Duane-radial ray syndrome

Overview

Duane-radial ray syndrome (DRRS), also known as Okihiro syndrome, is a rare genetic condition that affects the development of the eyes and upper limbs. The disorder is characterized primarily by Duane anomaly—a type of eye movement disorder—and radial ray malformations, which are abnormalities of the bones in the arms and hands, particularly those involving the radius bone and thumbs. DRRS may also involve hearing loss, kidney abnormalities, and, in some cases, heart defects. It is part of a group of disorders called syndromic congenital cranial dysinnervation disorders (CCDDs).

Causes

Duane-radial ray syndrome is caused by mutations in the SALL4 gene, located on chromosome 20. This gene plays a key role in embryonic development, particularly in the formation of limbs and cranial nerves. The disorder is inherited in an autosomal dominant pattern, meaning a mutation in one copy of the gene is sufficient to cause the condition. However, many cases arise from de novo mutations (new mutations not inherited from a parent).

Symptoms

DRRS presents with a combination of eye and limb abnormalities, and sometimes other systemic features. Common signs and symptoms include:

• Duane anomaly: Limited horizontal eye movement, often with retraction of the eyeball into the socket when attempting inward gaze.

• Radial ray malformations: Abnormal development of the radius bone, leading to shortened forearms, absent or underdeveloped thumbs, or fusion of wrist bones.

• Hearing loss: Typically sensorineural, varying in degree.

• Kidney abnormalities: Such as renal hypoplasia or agenesis (underdeveloped or absent kidneys), which can impair kidney function.

• Congenital heart defects: Present in a minority of cases.

• Short stature and facial differences: May include a small jaw, high-arched palate, or cleft palate.

Diagnosis

Diagnosis of Duane-radial ray syndrome is based on clinical evaluation, family history, imaging studies, and genetic testing. Key diagnostic methods include:

• Ophthalmologic evaluation: To detect Duane anomaly and assess eye movement limitations.

• Radiographic imaging: X-rays of the arms and hands to reveal radial ray malformations.

• Audiological testing: To identify the extent of hearing loss.

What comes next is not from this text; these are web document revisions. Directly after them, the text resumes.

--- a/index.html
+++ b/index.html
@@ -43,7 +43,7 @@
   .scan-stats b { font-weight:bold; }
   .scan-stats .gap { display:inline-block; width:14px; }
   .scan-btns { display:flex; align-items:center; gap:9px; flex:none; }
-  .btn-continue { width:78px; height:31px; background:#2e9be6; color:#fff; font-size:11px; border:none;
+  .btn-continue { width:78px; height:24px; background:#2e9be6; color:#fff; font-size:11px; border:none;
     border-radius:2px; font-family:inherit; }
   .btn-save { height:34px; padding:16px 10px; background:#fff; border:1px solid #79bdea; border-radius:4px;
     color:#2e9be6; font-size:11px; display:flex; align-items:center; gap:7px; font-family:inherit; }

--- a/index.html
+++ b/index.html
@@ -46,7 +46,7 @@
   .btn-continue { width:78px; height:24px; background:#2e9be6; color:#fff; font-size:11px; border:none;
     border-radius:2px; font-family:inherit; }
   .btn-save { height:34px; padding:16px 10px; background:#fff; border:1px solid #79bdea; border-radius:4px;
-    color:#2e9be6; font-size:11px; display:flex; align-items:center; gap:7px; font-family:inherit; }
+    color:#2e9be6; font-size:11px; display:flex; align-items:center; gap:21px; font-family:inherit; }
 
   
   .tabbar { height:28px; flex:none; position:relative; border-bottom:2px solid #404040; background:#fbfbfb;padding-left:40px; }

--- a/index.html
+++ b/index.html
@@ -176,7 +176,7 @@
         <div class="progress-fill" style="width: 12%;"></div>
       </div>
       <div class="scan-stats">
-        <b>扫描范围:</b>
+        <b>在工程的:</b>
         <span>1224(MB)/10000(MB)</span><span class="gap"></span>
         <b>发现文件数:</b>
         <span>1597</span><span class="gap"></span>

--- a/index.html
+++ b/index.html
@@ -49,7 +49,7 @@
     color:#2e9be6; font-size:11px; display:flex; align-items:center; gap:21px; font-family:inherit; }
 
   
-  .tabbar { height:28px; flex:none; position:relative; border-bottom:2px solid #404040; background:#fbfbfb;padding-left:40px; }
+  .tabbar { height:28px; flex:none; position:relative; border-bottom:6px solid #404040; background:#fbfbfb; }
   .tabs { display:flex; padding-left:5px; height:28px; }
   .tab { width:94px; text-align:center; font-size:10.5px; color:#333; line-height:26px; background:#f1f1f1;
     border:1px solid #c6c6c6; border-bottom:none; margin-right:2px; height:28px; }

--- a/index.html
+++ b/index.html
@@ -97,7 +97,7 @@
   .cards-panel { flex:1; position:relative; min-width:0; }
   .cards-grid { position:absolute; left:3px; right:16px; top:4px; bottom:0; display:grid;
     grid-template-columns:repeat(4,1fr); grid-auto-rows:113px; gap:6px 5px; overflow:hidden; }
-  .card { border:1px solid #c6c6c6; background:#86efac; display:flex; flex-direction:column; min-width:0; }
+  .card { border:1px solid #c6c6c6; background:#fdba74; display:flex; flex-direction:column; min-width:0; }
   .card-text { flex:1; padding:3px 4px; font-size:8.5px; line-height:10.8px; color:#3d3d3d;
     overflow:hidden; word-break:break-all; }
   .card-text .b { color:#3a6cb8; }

• Renal ultrasound: To evaluate kidney structure and function.

• Genetic testing: Sequencing of the SALL4 gene confirms the diagnosis.

Family history can support diagnosis, but many cases occur sporadically with no known family history.

Treatment

There is no cure for Duane-radial ray syndrome, and treatment is individualized based on the specific symptoms and organ systems affected. Management typically involves a multidisciplinary team and may include:

• Ophthalmologic care: Monitoring and, in some cases, surgical intervention to improve eye alignment or reduce abnormal head posture.

• Orthopedic and hand surgery: To correct limb deformities, improve function, and enhance cosmetic appearance.

• Hearing aids or cochlear implants: For managing hearing loss and supporting speech development.

• Renal management: Regular monitoring of kidney function and treatment of associated complications.

• Speech and physical therapy: To support developmental milestones and communication.

• Genetic counseling: For families with known mutations or planning future pregnancies.

Prognosis

The prognosis for individuals with Duane-radial ray syndrome varies depending on the severity of the symptoms and associated anomalies. Most individuals have a normal life expectancy, especially when kidney and heart function are preserved. With appropriate medical and surgical interventions, many patients can lead independent lives and achieve good functional outcomes. Early diagnosis and comprehensive care can significantly improve quality of life and developmental outcomes.